* Work item
Only the lines holding "tall" are wanted; find them in the listing and return each one.
• • •
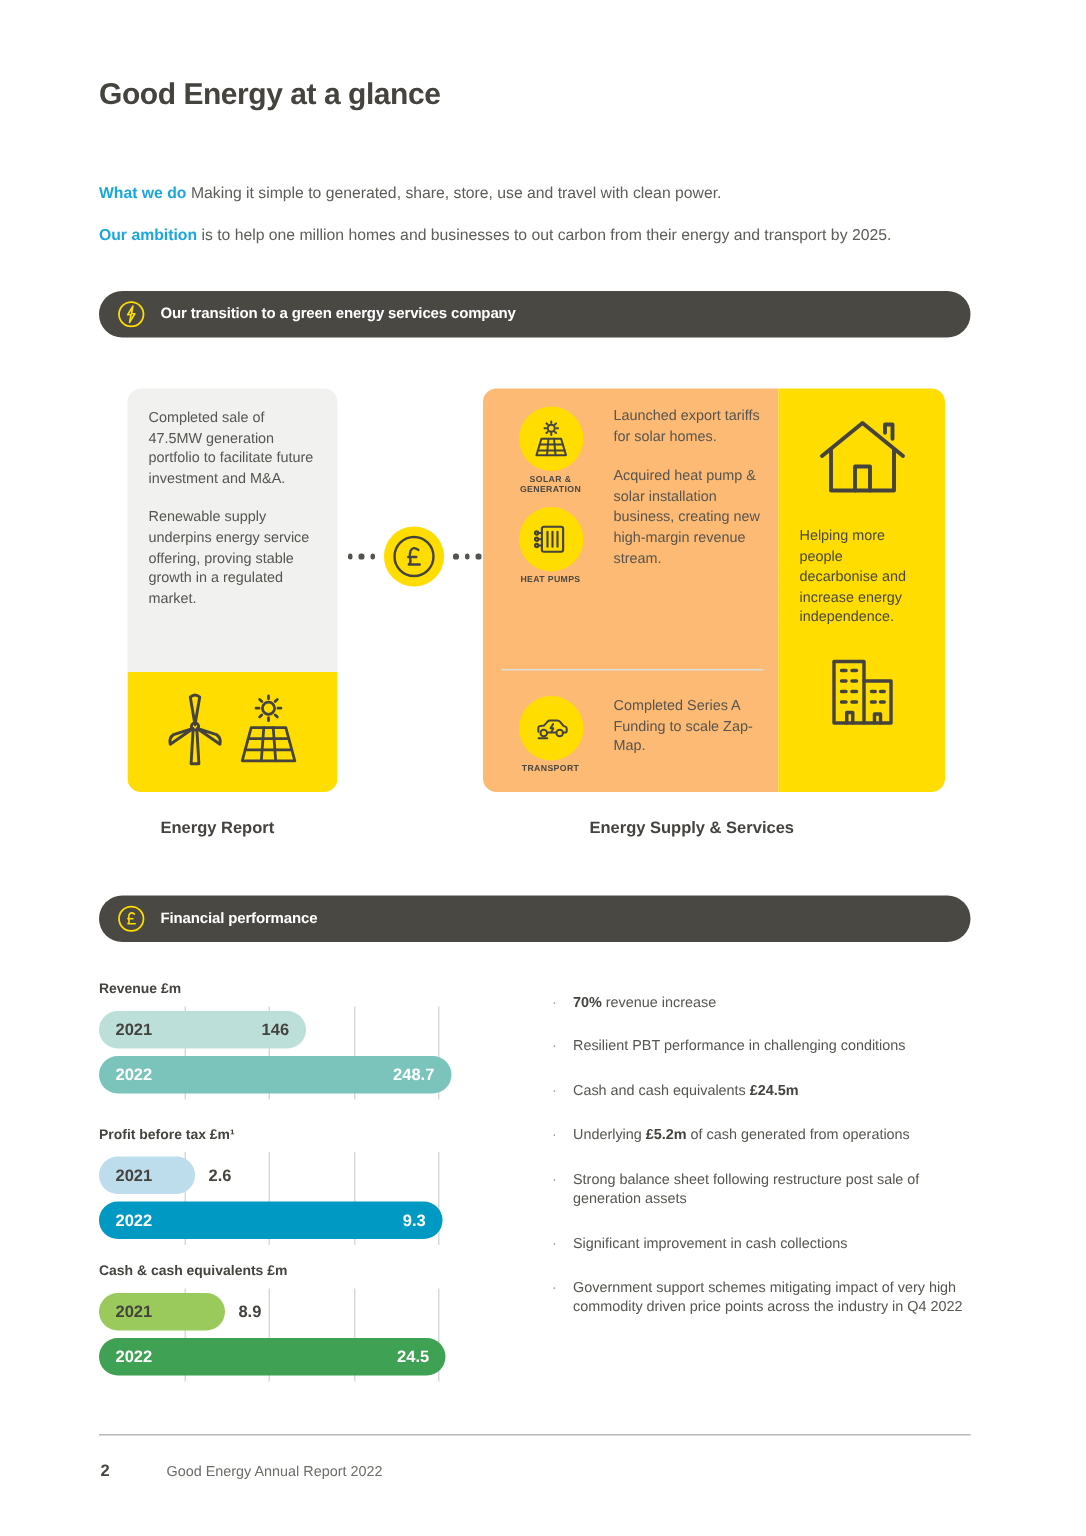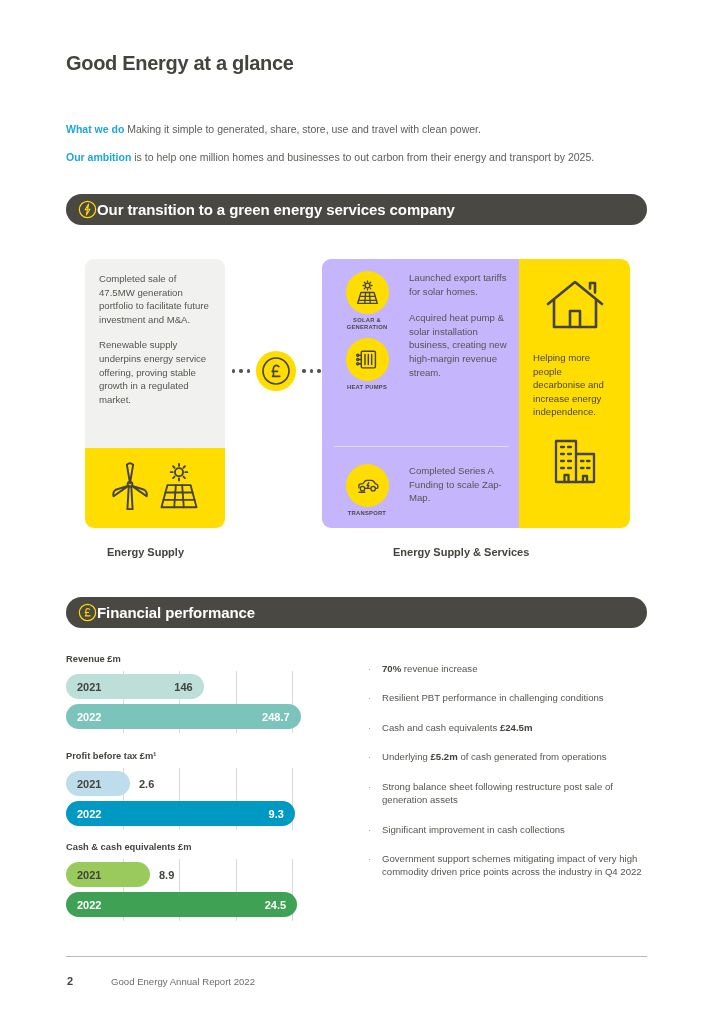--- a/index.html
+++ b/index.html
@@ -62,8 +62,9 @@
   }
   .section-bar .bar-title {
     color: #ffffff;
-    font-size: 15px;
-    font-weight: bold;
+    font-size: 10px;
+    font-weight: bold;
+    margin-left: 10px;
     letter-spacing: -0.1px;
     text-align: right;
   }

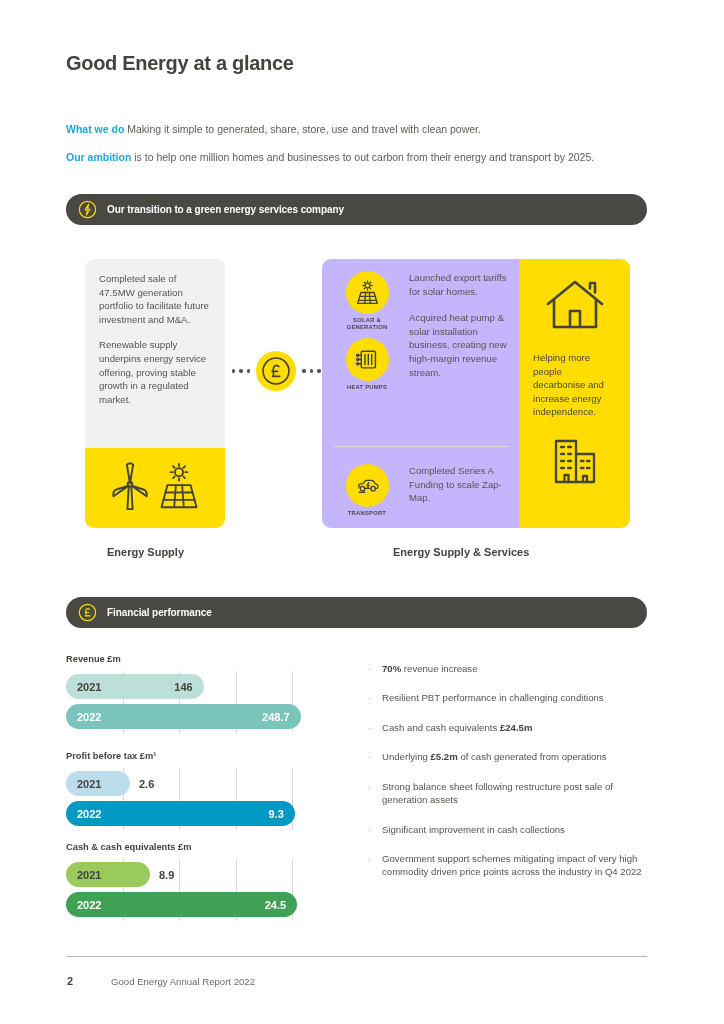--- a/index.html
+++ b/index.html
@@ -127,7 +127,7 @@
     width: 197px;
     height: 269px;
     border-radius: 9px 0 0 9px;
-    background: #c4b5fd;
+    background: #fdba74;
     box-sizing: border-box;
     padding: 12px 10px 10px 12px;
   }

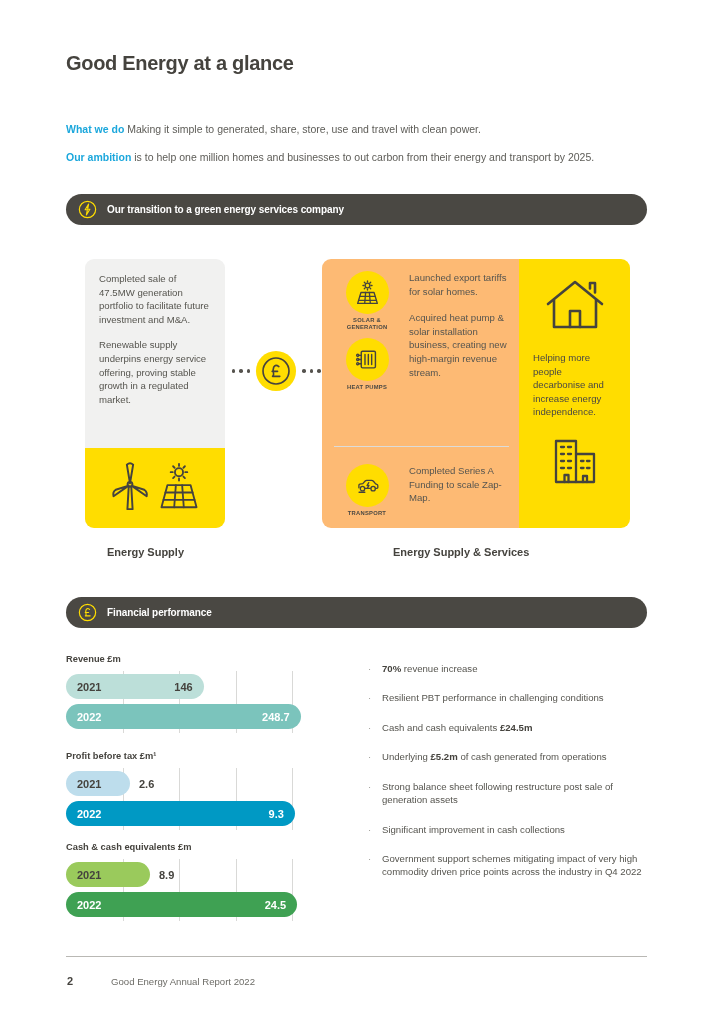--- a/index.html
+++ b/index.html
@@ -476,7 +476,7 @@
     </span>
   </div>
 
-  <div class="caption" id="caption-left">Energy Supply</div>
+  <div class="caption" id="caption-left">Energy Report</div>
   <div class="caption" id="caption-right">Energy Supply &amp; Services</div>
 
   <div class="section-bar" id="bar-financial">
• • •
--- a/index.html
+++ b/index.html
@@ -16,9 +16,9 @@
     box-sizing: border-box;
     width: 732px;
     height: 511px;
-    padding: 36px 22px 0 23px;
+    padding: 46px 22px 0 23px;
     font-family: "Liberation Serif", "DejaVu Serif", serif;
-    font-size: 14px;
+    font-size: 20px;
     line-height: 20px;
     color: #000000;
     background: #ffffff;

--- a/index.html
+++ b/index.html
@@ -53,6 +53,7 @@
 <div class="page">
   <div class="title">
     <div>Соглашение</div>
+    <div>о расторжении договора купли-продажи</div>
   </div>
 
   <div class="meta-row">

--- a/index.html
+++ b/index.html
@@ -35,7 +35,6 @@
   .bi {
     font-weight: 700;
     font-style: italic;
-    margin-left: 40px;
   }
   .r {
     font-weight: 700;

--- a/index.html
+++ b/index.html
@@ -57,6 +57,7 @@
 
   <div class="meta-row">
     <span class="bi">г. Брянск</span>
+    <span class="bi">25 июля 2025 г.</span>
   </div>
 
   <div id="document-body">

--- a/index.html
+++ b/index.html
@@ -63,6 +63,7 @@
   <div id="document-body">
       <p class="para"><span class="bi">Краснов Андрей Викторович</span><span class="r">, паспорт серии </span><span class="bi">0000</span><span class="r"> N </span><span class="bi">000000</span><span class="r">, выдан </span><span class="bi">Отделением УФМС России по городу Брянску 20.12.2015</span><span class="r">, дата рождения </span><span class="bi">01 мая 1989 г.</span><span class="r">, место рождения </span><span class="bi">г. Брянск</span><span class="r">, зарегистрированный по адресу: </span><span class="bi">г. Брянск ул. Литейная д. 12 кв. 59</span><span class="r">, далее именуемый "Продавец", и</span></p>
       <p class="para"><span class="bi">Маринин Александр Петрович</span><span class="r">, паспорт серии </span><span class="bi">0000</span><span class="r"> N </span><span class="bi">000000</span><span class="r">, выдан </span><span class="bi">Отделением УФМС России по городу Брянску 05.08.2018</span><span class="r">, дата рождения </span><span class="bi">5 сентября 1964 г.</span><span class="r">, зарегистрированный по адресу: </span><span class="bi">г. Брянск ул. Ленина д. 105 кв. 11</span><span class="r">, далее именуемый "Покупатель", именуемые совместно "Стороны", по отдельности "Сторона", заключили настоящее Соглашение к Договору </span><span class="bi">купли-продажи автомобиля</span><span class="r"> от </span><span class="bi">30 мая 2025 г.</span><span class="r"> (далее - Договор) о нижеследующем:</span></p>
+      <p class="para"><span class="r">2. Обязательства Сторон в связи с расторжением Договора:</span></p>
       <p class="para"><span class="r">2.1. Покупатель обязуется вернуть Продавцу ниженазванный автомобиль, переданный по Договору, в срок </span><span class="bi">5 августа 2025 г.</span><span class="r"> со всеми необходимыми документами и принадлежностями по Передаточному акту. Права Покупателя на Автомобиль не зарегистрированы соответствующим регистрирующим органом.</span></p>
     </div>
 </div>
• • •
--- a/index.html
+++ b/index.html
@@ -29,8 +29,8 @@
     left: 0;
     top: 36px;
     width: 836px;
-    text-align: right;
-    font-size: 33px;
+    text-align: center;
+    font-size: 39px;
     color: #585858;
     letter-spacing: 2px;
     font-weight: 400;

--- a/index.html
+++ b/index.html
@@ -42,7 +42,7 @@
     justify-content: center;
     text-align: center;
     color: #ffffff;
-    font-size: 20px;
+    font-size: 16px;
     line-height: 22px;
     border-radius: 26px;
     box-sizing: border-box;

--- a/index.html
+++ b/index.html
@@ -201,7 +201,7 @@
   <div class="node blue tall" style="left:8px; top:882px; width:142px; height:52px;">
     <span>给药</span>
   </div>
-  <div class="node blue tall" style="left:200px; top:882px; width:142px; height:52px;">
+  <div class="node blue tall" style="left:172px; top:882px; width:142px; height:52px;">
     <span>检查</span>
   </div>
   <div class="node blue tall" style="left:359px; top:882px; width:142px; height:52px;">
• • •
* Exercise result
   <div class="node blue tall" style="left:8px; top:882px; width:142px; height:52px;">
-  <div class="node blue tall" style="left:200px; top:882px; width:142px; height:52px;">
+  <div class="node blue tall" style="left:172px; top:882px; width:142px; height:52px;">
   <div class="node blue tall" style="left:359px; top:882px; width:142px; height:52px;">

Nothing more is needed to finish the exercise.